(Collected data entries)
○ ○ ○ ○ ○ ○ ○

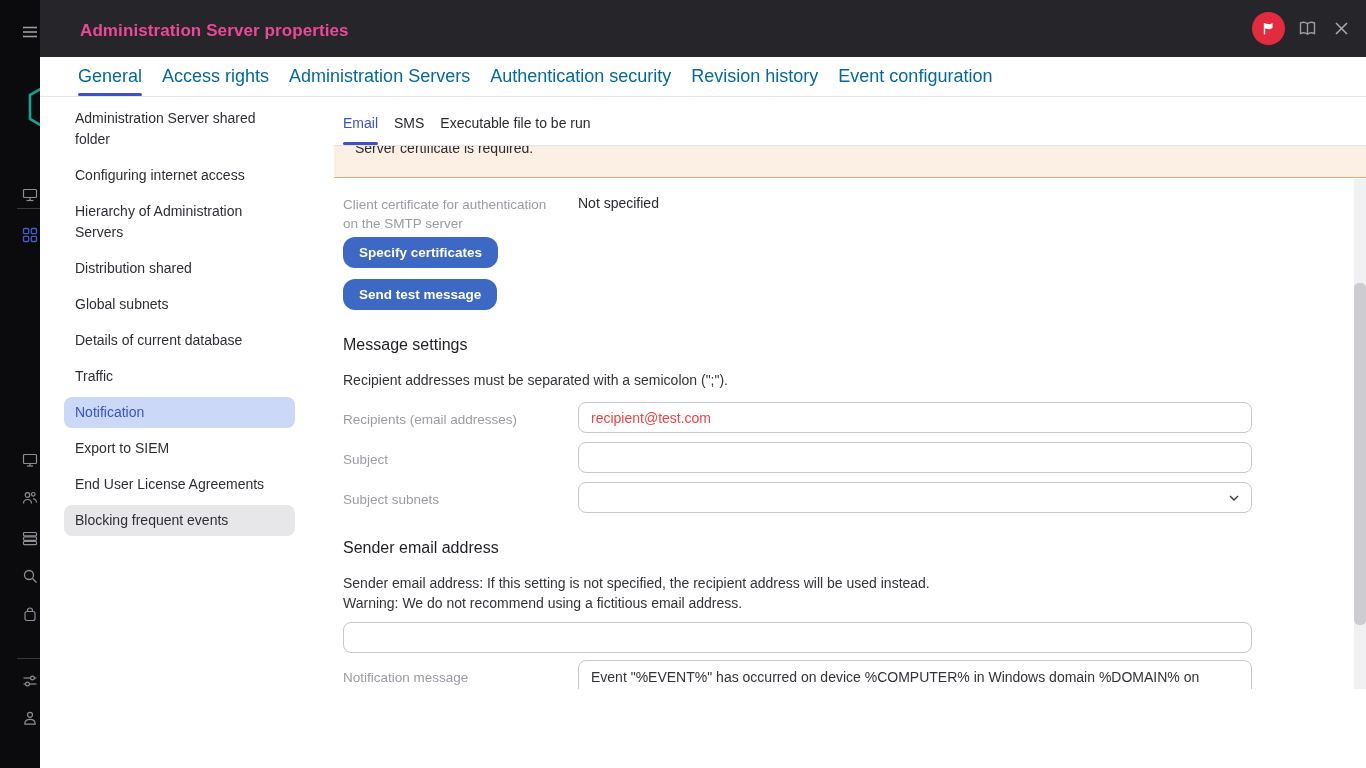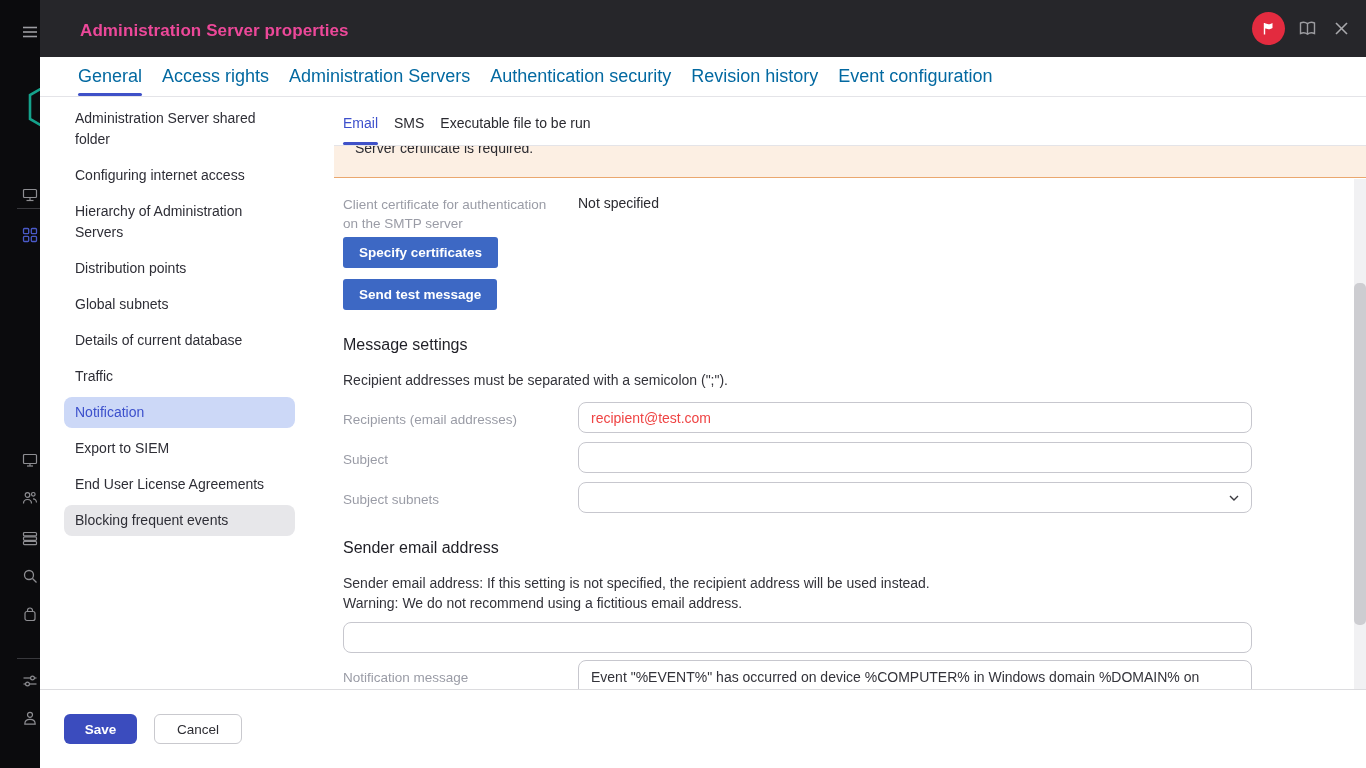--- a/index.html
+++ b/index.html
@@ -47,21 +47,21 @@
   .banner span { display:block; margin-top:-8px; font-size:14px; line-height:20px; color:#2b2b31; }
 
   .form { padding-left:9px; }
   .row { display:flex; }
   .lbl { width:235px; padding:8px 24px 0 0; font-size:13.5px; line-height:19px; color:#9a9ca6; }
   .fld { width:674px; position:relative; }
   .box { width:100%; height:31px; border:1px solid #c7c7ce; border-radius:8px; padding:0 12px; font-size:14px; color:#ef4444; background:#fff; font-family:"Liberation Sans", sans-serif; outline:none; }
   .chev { position:absolute; right:12px; top:10px; pointer-events:none; }
   .kv-val { padding-top:8px; font-size:14px; color:#2b2b31; }
 
-  .btn-blue { display:inline-block; height:31px; padding:0 16px; border:none; border-radius:3px; background:#3d68c4; color:#fff; font-size:13.5px; font-weight:bold; font-family:"Liberation Sans", sans-serif; cursor:pointer; }
+  .btn-blue { display:inline-block; height:31px; padding:0 16px; border:none; border-radius:12px; background:#3d68c4; color:#fff; font-size:13.5px; font-weight:bold; font-family:"Liberation Sans", sans-serif; cursor:pointer; }
   .h2 { font-size:16px; color:#1f1f26; }
   .body-txt { font-size:14px; line-height:20px; color:#33333a; }
 
   .textarea-box { width:674px; min-height:62px; border:1px solid #c7c7ce; border-radius:8px; padding:6px 12px; font-size:14px; line-height:20px; color:#33333a; background:#fff; }
 
   
   .sb-track { position:absolute; right:0; top:122px; width:12px; height:510px; background:#f1f1f3; z-index:0; cursor:pointer; }
   .sb-thumb { position:absolute; right:0; top:226px; width:12px; height:342px; background:#cdcdd1; border-radius:5px; z-index:2; cursor:pointer; }
 
   
@@ -190,21 +190,21 @@
     <div class="tab">Administration Servers</div>
     <div class="tab">Authentication security</div>
     <div class="tab">Revision history</div>
     <div class="tab">Event configuration</div>
   </div>
 
   <div class="sidebar">
     <div class="sb-item">Administration Server shared folder</div>
     <div class="sb-item">Configuring internet access</div>
     <div class="sb-item">Hierarchy of Administration Servers</div>
-    <div class="sb-item">Distribution points</div>
+    <div class="sb-item">Distribution shared</div>
     <div class="sb-item">Global subnets</div>
     <div class="sb-item">Details of current database</div>
     <div class="sb-item">Traffic</div>
     <div class="sb-item selected">Notification</div>
     <div class="sb-item">Export to SIEM</div>
     <div class="sb-item">End User License Agreements</div>
     <div class="sb-item hover">Blocking frequent events</div>
   </div>
 
   <div class="content">
@@ -276,17 +276,13 @@
           <div class="lbl">Notification message</div>
           <div class="textarea-box">Event "%EVENT%" has occurred on device %COMPUTER% in Windows domain %DOMAIN% on %RISE_TIME%...</div>
         </div>
       </div>
     </div>
   </div>
 
   <div class="sb-track"></div>
   <div class="sb-thumb"></div>
 
-  <div class="footer">
-    <button class="btn-save">Save</button>
-    <button class="btn-cancel">Cancel</button>
-  </div>
 </div>
 
 </body></html>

○ ○ ○ ○ ○ ○ ○

YOUR GOAL: Copy, without any change, the lines above from the one containing "User License Agreements</div>" to the end, both ends included. Add nothing else.

RESPONSE TO THE TASK:
     <div class="sb-item">End User License Agreements</div>
     <div class="sb-item hover">Blocking frequent events</div>
   </div>
 
   <div class="content">
@@ -276,17 +276,13 @@
           <div class="lbl">Notification message</div>
           <div class="textarea-box">Event "%EVENT%" has occurred on device %COMPUTER% in Windows domain %DOMAIN% on %RISE_TIME%...</div>
         </div>
       </div>
     </div>
   </div>
 
   <div class="sb-track"></div>
   <div class="sb-thumb"></div>
 
-  <div class="footer">
-    <button class="btn-save">Save</button>
-    <button class="btn-cancel">Cancel</button>
-  </div>
 </div>
 
 </body></html>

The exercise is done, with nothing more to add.